* **Task directions**
Only the lines in the entries below from the line with "[967,277,1038,289] [641,307,720,325] Eccentex" to the line with "(167, 81) none", both included, belong in the answer, transcribed exactly and without pictures.

Before-and-after change records
━━━━━━

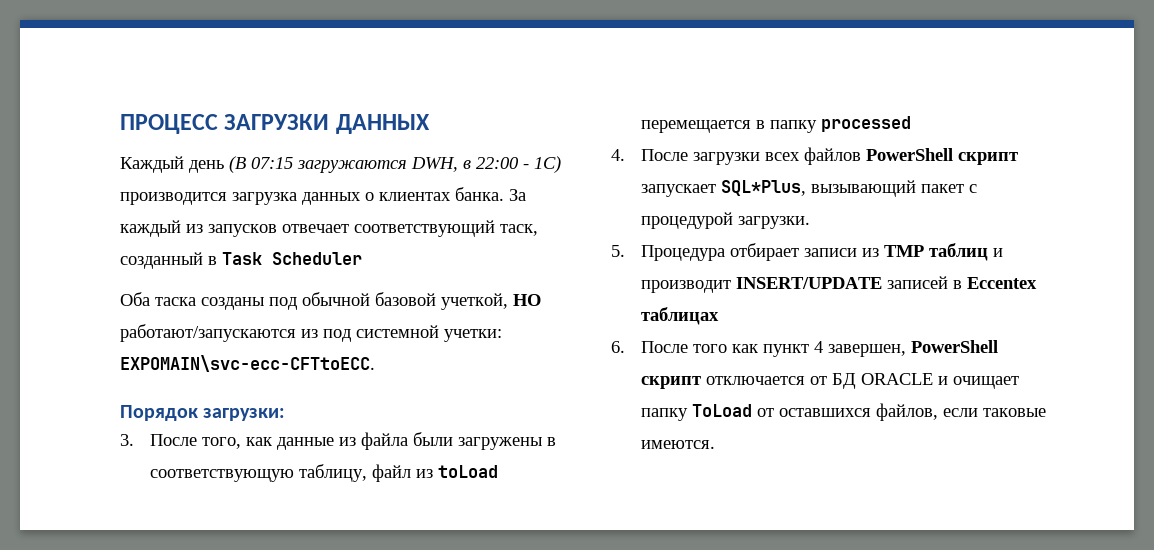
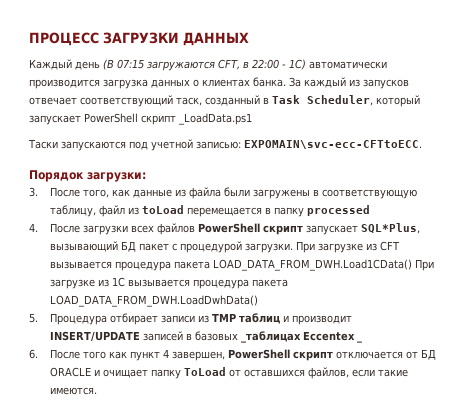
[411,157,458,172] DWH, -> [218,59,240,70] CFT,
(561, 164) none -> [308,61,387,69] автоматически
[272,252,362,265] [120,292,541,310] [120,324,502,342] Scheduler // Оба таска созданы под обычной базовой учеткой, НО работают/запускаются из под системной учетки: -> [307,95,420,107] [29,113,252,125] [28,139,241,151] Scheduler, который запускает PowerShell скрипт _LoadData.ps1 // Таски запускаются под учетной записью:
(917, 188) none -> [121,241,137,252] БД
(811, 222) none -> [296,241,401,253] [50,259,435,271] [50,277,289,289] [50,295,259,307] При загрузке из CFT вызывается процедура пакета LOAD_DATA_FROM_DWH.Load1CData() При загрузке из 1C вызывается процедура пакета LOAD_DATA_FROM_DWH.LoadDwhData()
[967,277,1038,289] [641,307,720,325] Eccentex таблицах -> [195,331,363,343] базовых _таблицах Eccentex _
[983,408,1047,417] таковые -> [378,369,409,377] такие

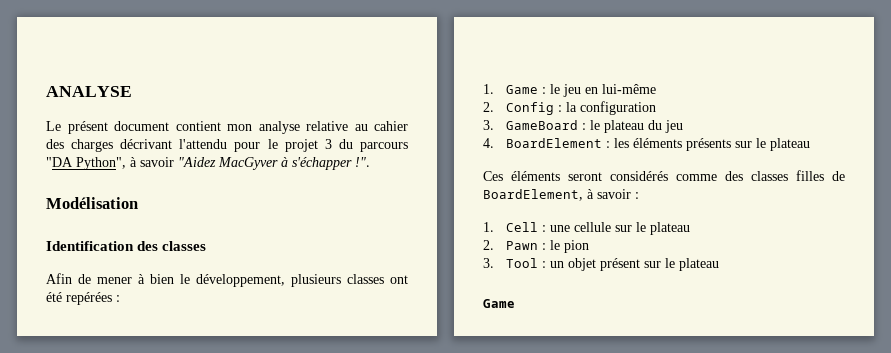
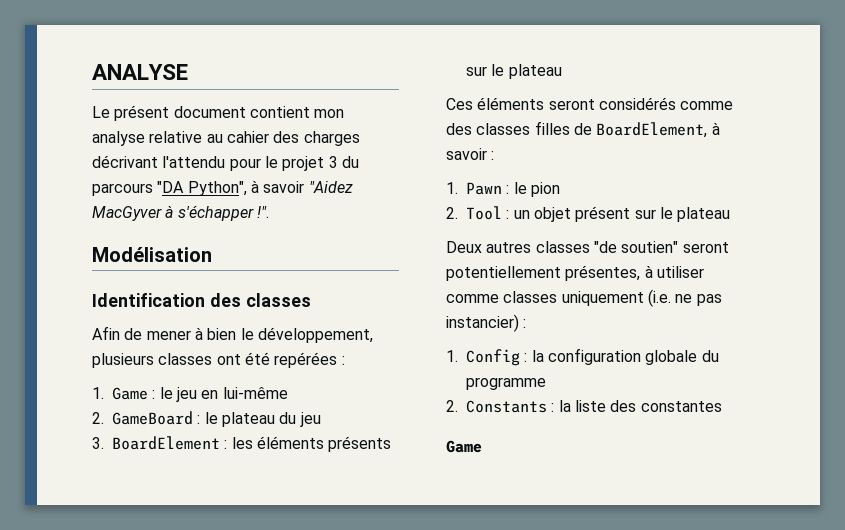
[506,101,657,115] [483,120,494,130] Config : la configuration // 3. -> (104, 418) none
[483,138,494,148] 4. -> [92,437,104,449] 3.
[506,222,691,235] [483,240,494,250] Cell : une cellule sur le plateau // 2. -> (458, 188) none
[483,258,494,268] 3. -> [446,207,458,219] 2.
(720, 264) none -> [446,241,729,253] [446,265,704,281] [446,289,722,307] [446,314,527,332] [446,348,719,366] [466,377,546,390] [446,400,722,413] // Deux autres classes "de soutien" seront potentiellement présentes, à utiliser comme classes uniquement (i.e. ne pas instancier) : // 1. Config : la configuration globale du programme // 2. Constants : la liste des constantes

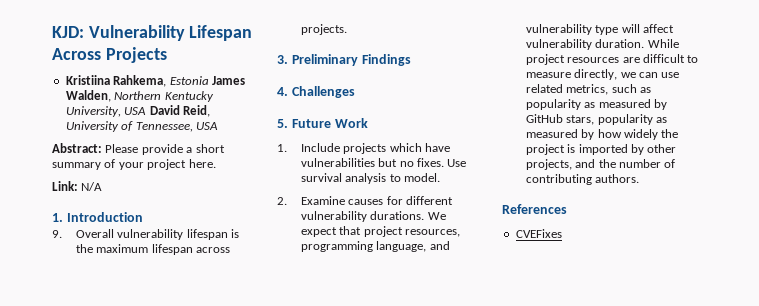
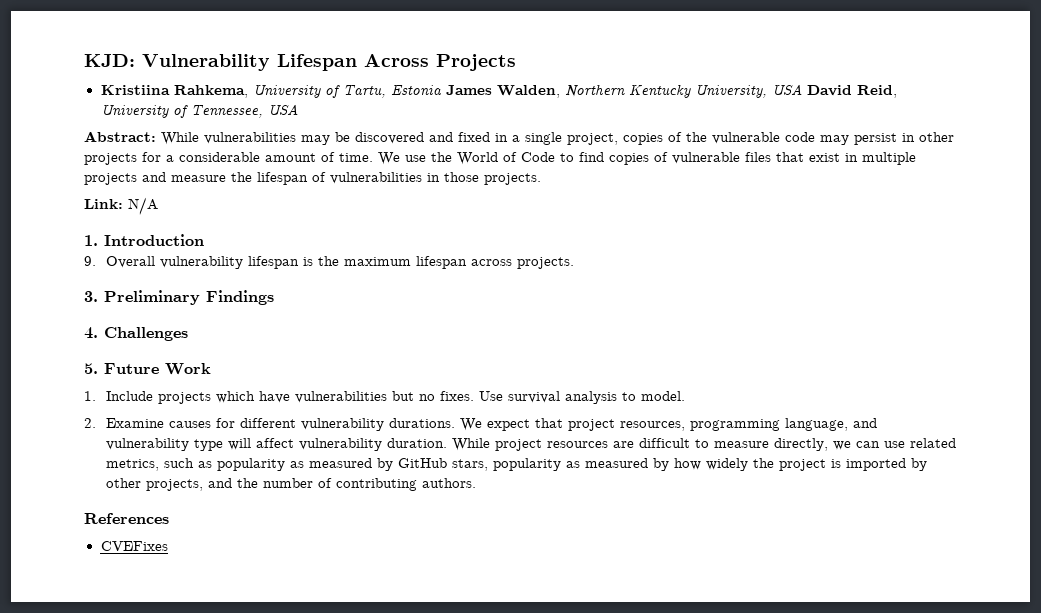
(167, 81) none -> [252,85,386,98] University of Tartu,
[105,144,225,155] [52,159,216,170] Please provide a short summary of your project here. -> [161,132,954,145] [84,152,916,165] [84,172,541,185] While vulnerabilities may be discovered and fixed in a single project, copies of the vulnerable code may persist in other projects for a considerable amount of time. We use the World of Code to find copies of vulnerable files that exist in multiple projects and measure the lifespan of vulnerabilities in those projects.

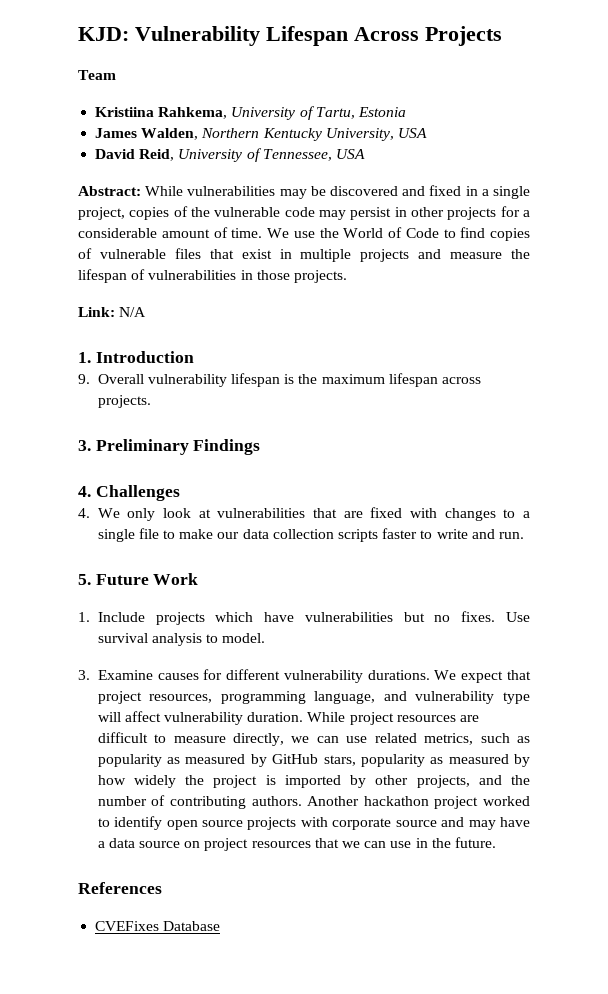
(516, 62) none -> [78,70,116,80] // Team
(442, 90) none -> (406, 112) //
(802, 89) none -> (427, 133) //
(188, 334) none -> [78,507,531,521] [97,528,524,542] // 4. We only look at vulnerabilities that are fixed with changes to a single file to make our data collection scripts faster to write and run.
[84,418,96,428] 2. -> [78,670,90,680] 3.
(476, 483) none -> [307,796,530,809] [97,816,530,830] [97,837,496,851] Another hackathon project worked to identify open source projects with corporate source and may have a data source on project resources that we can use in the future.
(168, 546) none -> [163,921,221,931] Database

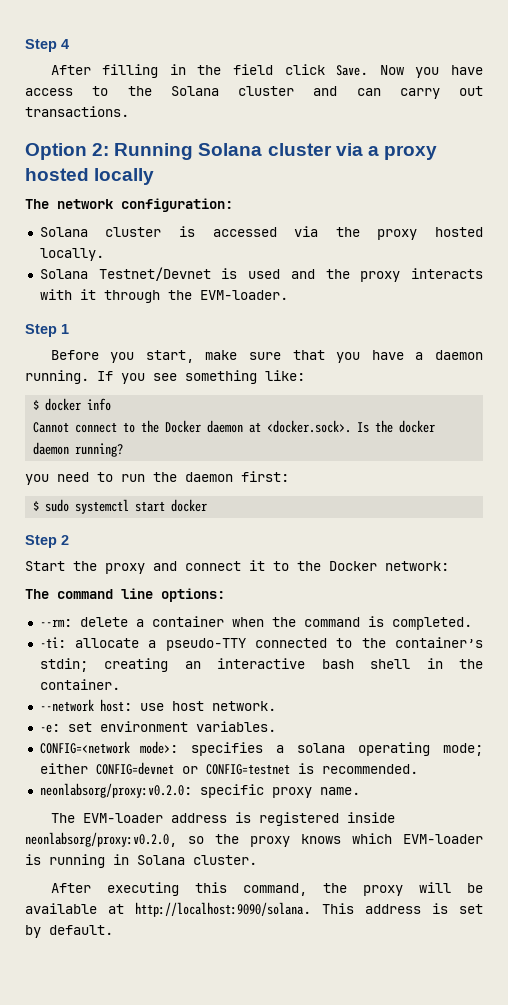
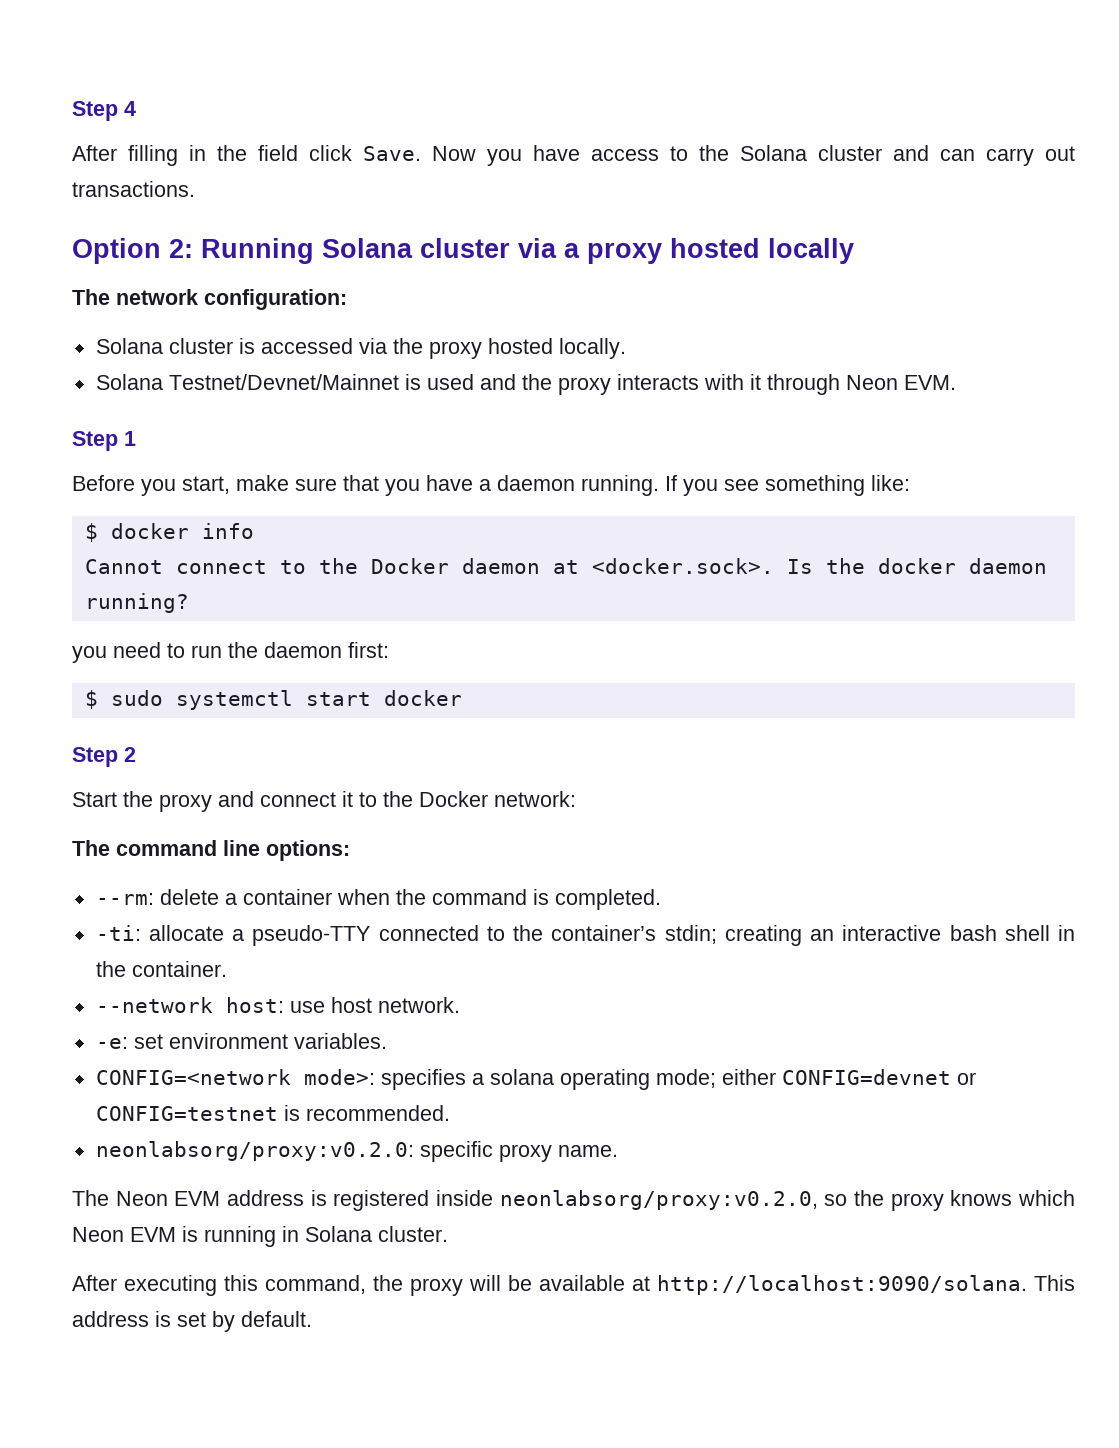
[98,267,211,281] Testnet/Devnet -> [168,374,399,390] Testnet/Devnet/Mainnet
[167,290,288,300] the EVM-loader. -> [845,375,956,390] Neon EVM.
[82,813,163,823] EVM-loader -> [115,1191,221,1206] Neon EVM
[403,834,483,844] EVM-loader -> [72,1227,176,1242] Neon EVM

━━━━━━

* **Reply to the exercise**
[967,277,1038,289] [641,307,720,325] Eccentex таблицах -> [195,331,363,343] базовых _таблицах Eccentex _
[983,408,1047,417] таковые -> [378,369,409,377] такие

[506,101,657,115] [483,120,494,130] Config : la configuration // 3. -> (104, 418) none
[483,138,494,148] 4. -> [92,437,104,449] 3.
[506,222,691,235] [483,240,494,250] Cell : une cellule sur le plateau // 2. -> (458, 188) none
[483,258,494,268] 3. -> [446,207,458,219] 2.
(720, 264) none -> [446,241,729,253] [446,265,704,281] [446,289,722,307] [446,314,527,332] [446,348,719,366] [466,377,546,390] [446,400,722,413] // Deux autres classes "de soutien" seront potentiellement présentes, à utiliser comme classes uniquement (i.e. ne pas instancier) : // 1. Config : la configuration globale du programme // 2. Constants : la liste des constantes

(167, 81) none -> [252,85,386,98] University of Tartu,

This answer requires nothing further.